Scan the records below. Report the number of lines containing the word "letter", and nothing more.
################
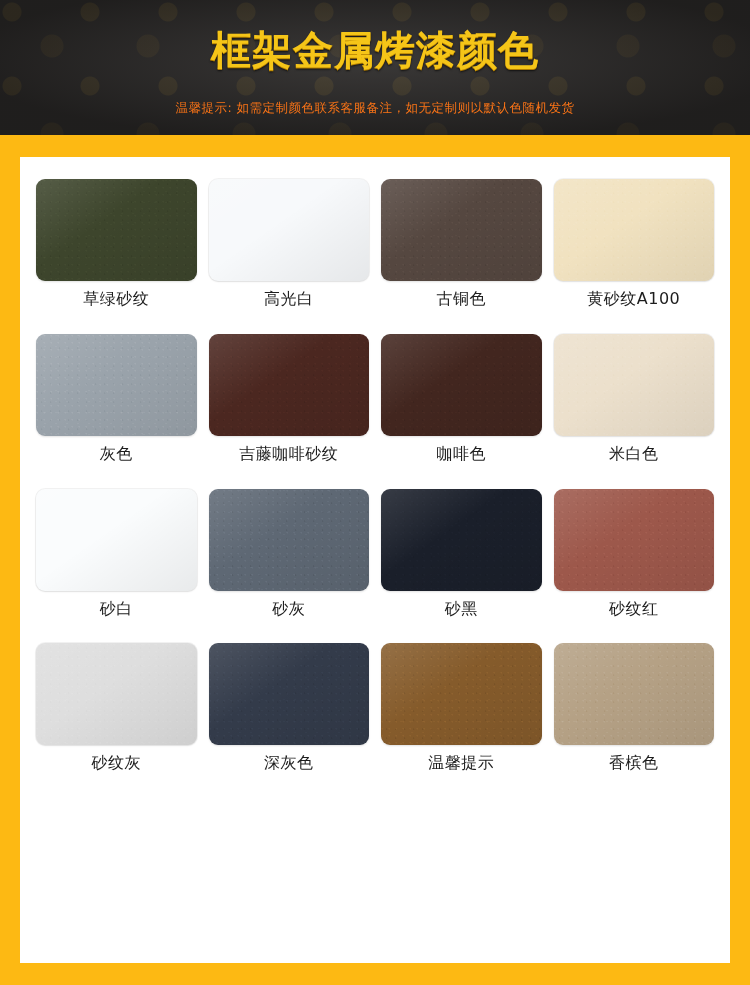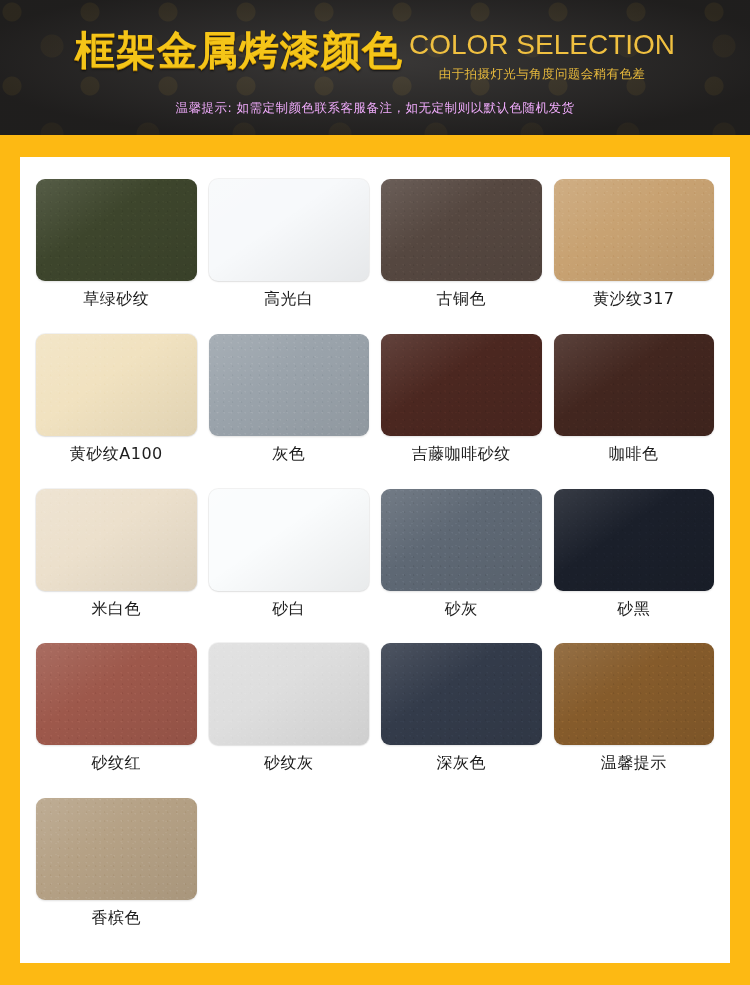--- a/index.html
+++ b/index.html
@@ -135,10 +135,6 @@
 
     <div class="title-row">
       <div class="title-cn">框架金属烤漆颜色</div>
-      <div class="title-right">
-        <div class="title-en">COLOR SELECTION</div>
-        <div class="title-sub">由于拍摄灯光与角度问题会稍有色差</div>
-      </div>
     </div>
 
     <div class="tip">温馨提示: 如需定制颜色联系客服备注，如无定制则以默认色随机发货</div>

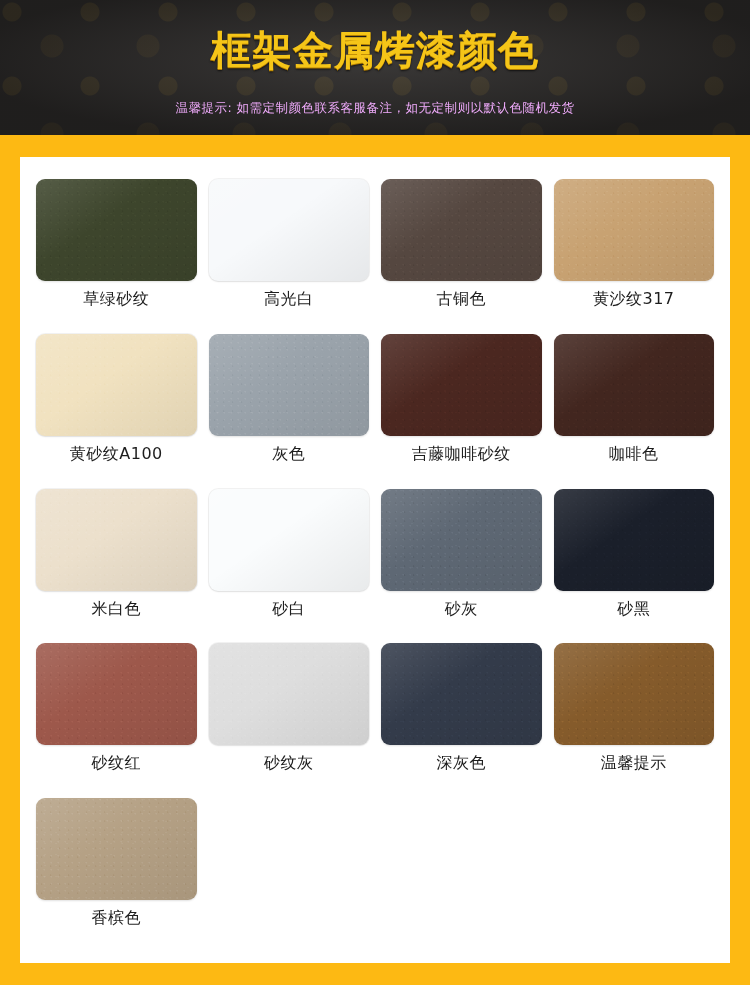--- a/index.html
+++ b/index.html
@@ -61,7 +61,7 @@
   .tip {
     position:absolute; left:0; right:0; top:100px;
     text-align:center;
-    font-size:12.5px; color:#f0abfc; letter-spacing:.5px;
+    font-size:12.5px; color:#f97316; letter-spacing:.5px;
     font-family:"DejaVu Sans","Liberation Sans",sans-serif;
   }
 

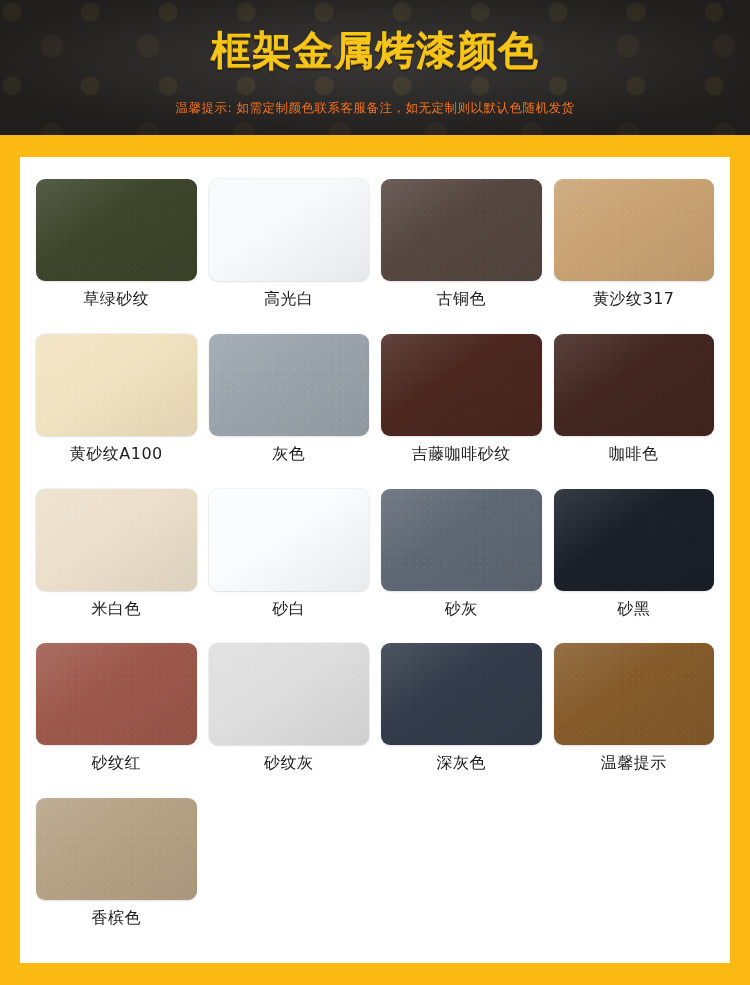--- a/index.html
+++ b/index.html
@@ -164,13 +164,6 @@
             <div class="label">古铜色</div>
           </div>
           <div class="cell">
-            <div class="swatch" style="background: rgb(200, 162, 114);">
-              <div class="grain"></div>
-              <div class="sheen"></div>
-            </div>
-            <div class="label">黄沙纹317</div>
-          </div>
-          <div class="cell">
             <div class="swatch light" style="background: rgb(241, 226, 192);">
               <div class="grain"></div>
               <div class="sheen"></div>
################
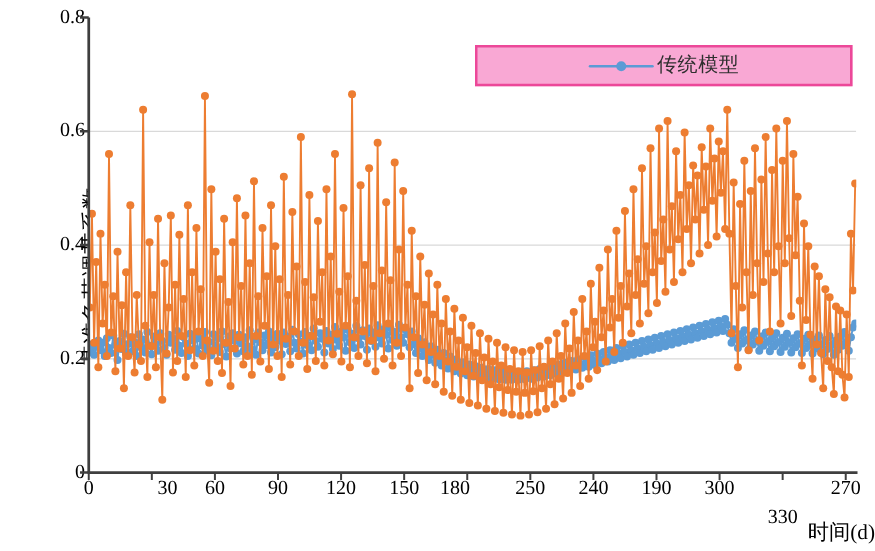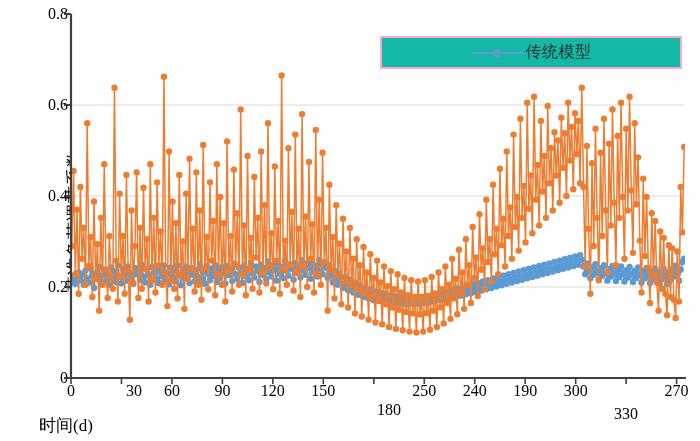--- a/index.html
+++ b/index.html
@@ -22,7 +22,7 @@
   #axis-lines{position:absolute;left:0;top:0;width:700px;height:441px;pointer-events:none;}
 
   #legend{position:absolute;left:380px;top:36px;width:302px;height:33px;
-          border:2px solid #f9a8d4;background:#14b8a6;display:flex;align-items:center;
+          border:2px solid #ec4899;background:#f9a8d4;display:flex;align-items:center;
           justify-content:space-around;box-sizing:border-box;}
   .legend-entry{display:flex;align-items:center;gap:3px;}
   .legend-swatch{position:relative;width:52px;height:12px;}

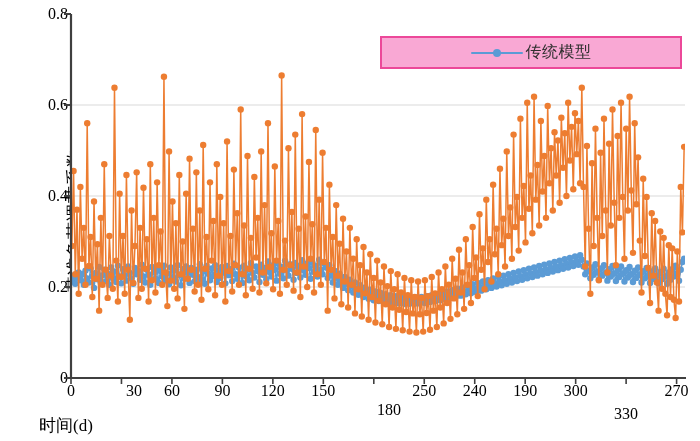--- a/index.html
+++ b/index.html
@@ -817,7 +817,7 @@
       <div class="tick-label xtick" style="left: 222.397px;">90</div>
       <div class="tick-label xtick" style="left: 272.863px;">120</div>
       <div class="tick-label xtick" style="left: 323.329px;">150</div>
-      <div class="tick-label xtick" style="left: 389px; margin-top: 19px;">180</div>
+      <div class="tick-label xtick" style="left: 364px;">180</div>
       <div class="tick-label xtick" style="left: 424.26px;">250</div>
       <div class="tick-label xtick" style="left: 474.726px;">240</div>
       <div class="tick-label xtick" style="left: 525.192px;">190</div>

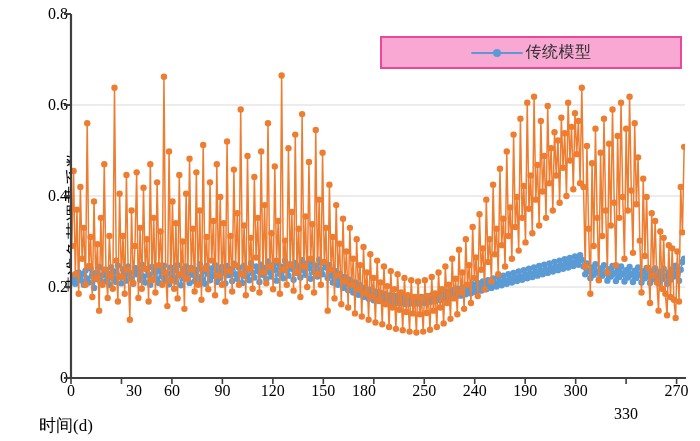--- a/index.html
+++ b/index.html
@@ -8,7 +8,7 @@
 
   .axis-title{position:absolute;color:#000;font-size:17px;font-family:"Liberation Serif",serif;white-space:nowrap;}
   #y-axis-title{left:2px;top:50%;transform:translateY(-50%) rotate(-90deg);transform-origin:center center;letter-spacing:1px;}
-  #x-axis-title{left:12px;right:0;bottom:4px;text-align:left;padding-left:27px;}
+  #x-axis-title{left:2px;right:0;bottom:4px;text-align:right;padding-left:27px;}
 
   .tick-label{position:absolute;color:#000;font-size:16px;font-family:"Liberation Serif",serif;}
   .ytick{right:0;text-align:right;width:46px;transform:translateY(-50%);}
################
_SOLUTION TO THE EXERCISE_: 3